**** MATERIAL FOR THE TASK ****
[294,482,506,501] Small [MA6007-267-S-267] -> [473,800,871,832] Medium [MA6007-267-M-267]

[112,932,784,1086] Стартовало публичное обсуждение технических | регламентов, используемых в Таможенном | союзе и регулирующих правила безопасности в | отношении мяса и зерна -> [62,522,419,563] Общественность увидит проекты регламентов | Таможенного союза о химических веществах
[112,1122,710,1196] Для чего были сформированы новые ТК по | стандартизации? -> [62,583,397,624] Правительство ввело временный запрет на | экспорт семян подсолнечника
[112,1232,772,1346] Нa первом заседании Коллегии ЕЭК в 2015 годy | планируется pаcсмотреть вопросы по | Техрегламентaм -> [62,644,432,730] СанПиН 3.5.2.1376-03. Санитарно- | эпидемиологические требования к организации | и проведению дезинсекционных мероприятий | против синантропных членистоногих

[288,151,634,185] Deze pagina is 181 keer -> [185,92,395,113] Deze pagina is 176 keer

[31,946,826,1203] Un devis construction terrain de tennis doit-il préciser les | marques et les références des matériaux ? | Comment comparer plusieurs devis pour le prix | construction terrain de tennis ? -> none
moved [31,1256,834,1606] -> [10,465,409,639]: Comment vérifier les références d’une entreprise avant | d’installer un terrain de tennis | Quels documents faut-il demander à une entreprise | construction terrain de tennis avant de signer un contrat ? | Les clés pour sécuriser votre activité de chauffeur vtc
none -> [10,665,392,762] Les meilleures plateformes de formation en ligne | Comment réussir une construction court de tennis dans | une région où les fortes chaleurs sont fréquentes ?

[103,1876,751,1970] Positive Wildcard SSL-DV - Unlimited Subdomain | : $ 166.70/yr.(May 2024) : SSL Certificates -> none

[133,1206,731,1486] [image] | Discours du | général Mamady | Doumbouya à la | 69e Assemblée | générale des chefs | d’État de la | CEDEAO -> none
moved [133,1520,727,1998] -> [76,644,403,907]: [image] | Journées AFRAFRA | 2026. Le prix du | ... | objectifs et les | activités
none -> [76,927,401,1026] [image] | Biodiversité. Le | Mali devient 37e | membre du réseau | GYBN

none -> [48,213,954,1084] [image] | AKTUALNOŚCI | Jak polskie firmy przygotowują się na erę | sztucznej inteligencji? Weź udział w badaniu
****
### WORK INSTRUCTION
Write out all of the records once more, exactly.

### ANSWER TO THE EXERCISE
[294,482,506,501] Small [MA6007-267-S-267] -> [473,800,871,832] Medium [MA6007-267-M-267]

[112,932,784,1086] Стартовало публичное обсуждение технических | регламентов, используемых в Таможенном | союзе и регулирующих правила безопасности в | отношении мяса и зерна -> [62,522,419,563] Общественность увидит проекты регламентов | Таможенного союза о химических веществах
[112,1122,710,1196] Для чего были сформированы новые ТК по | стандартизации? -> [62,583,397,624] Правительство ввело временный запрет на | экспорт семян подсолнечника
[112,1232,772,1346] Нa первом заседании Коллегии ЕЭК в 2015 годy | планируется pаcсмотреть вопросы по | Техрегламентaм -> [62,644,432,730] СанПиН 3.5.2.1376-03. Санитарно- | эпидемиологические требования к организации | и проведению дезинсекционных мероприятий | против синантропных членистоногих

[288,151,634,185] Deze pagina is 181 keer -> [185,92,395,113] Deze pagina is 176 keer

[31,946,826,1203] Un devis construction terrain de tennis doit-il préciser les | marques et les références des matériaux ? | Comment comparer plusieurs devis pour le prix | construction terrain de tennis ? -> none
moved [31,1256,834,1606] -> [10,465,409,639]: Comment vérifier les références d’une entreprise avant | d’installer un terrain de tennis | Quels documents faut-il demander à une entreprise | construction terrain de tennis avant de signer un contrat ? | Les clés pour sécuriser votre activité de chauffeur vtc
none -> [10,665,392,762] Les meilleures plateformes de formation en ligne | Comment réussir une construction court de tennis dans | une région où les fortes chaleurs sont fréquentes ?

[103,1876,751,1970] Positive Wildcard SSL-DV - Unlimited Subdomain | : $ 166.70/yr.(May 2024) : SSL Certificates -> none

[133,1206,731,1486] [image] | Discours du | général Mamady | Doumbouya à la | 69e Assemblée | générale des chefs | d’État de la | CEDEAO -> none
moved [133,1520,727,1998] -> [76,644,403,907]: [image] | Journées AFRAFRA | 2026. Le prix du | ... | objectifs et les | activités
none -> [76,927,401,1026] [image] | Biodiversité. Le | Mali devient 37e | membre du réseau | GYBN

none -> [48,213,954,1084] [image] | AKTUALNOŚCI | Jak polskie firmy przygotowują się na erę | sztucznej inteligencji? Weź udział w badaniu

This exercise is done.